**TASK REQUIREMENTS**
Set the records down again, exactly, without their images.

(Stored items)
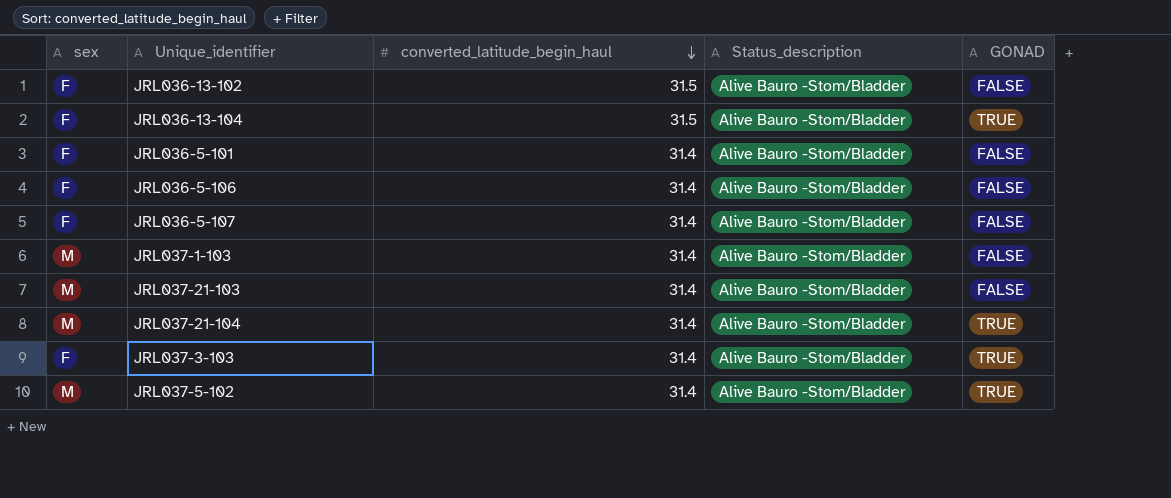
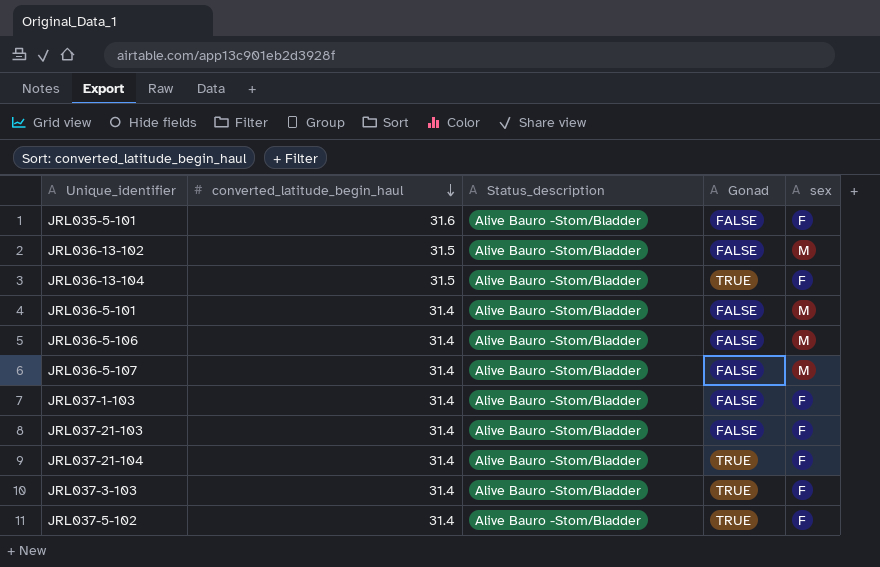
column name: GONAD -> Gonad
column sex | position: 1 -> 5
row JRL035-5-101: none -> 31.6 | Alive Bauro -Stom/Bladder | FALSE | F
JRL036-13-102 | sex: F -> M
JRL036-5-101 | sex: F -> M
JRL036-5-106 | sex: F -> M
JRL036-5-107 | sex: F -> M
JRL037-1-103 | sex: M -> F
JRL037-21-103 | sex: M -> F
JRL037-21-104 | sex: M -> F
JRL037-5-102 | sex: M -> F

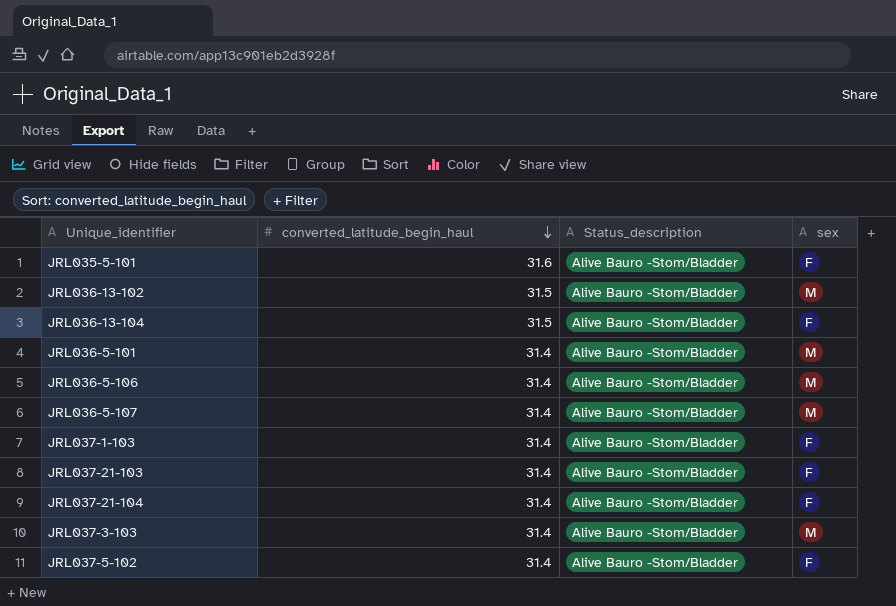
column Gonad | position: 4 -> none
JRL037-3-103 | sex: F -> M

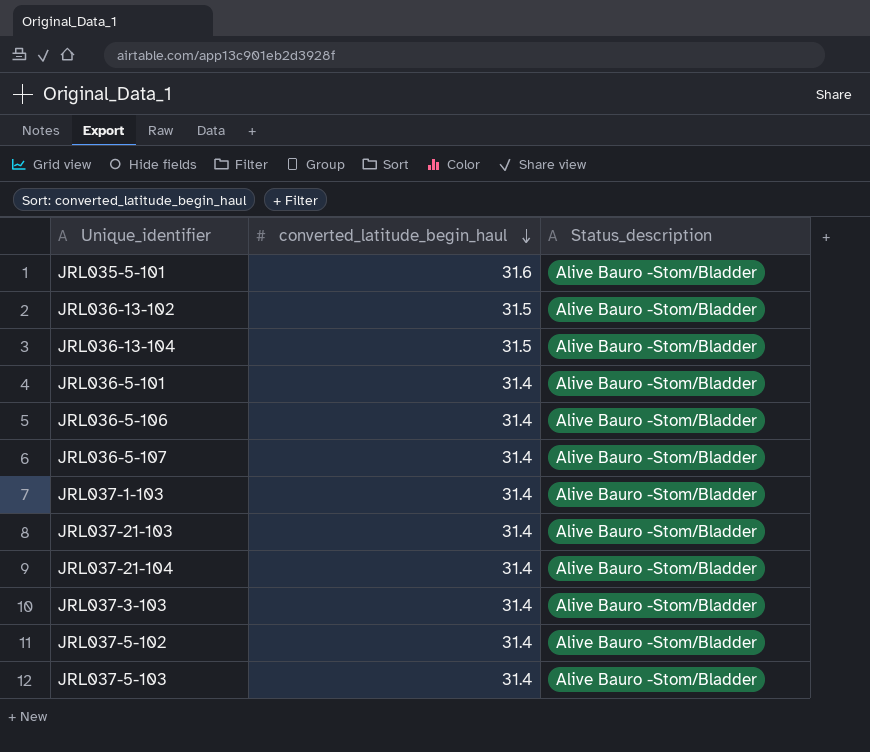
column sex | position: 4 -> none
row JRL037-5-103: none -> 31.4 | Alive Bauro -Stom/Bladder

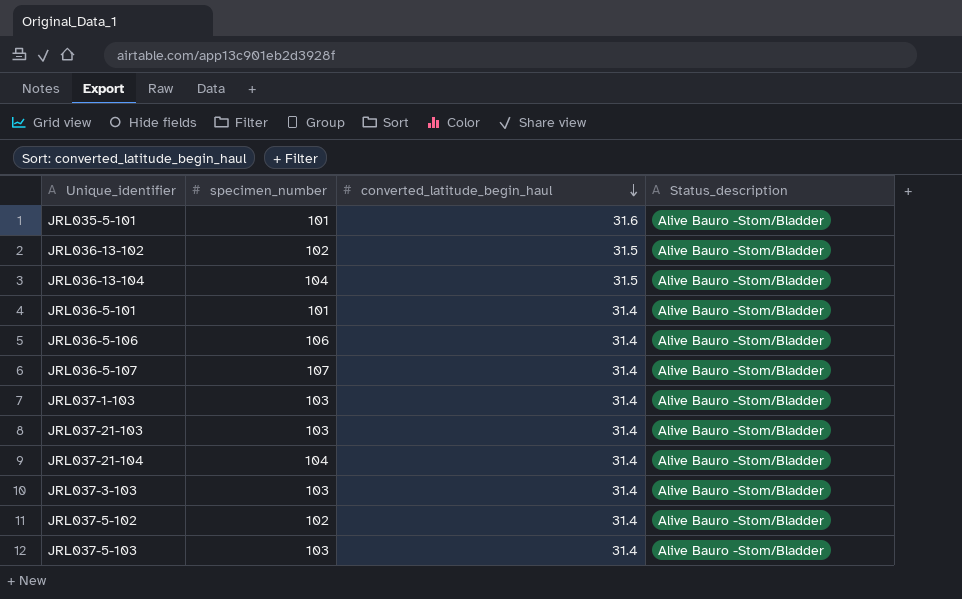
column specimen_number | position: none -> 2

**REPLY TO THE EXERCISE**
column name: GONAD -> Gonad
column sex | position: 1 -> 5
row JRL035-5-101: none -> 31.6 | Alive Bauro -Stom/Bladder | FALSE | F
JRL036-13-102 | sex: F -> M
JRL036-5-101 | sex: F -> M
JRL036-5-106 | sex: F -> M
JRL036-5-107 | sex: F -> M
JRL037-1-103 | sex: M -> F
JRL037-21-103 | sex: M -> F
JRL037-21-104 | sex: M -> F
JRL037-5-102 | sex: M -> F

column Gonad | position: 4 -> none
JRL037-3-103 | sex: F -> M

column sex | position: 4 -> none
row JRL037-5-103: none -> 31.4 | Alive Bauro -Stom/Bladder

column specimen_number | position: none -> 2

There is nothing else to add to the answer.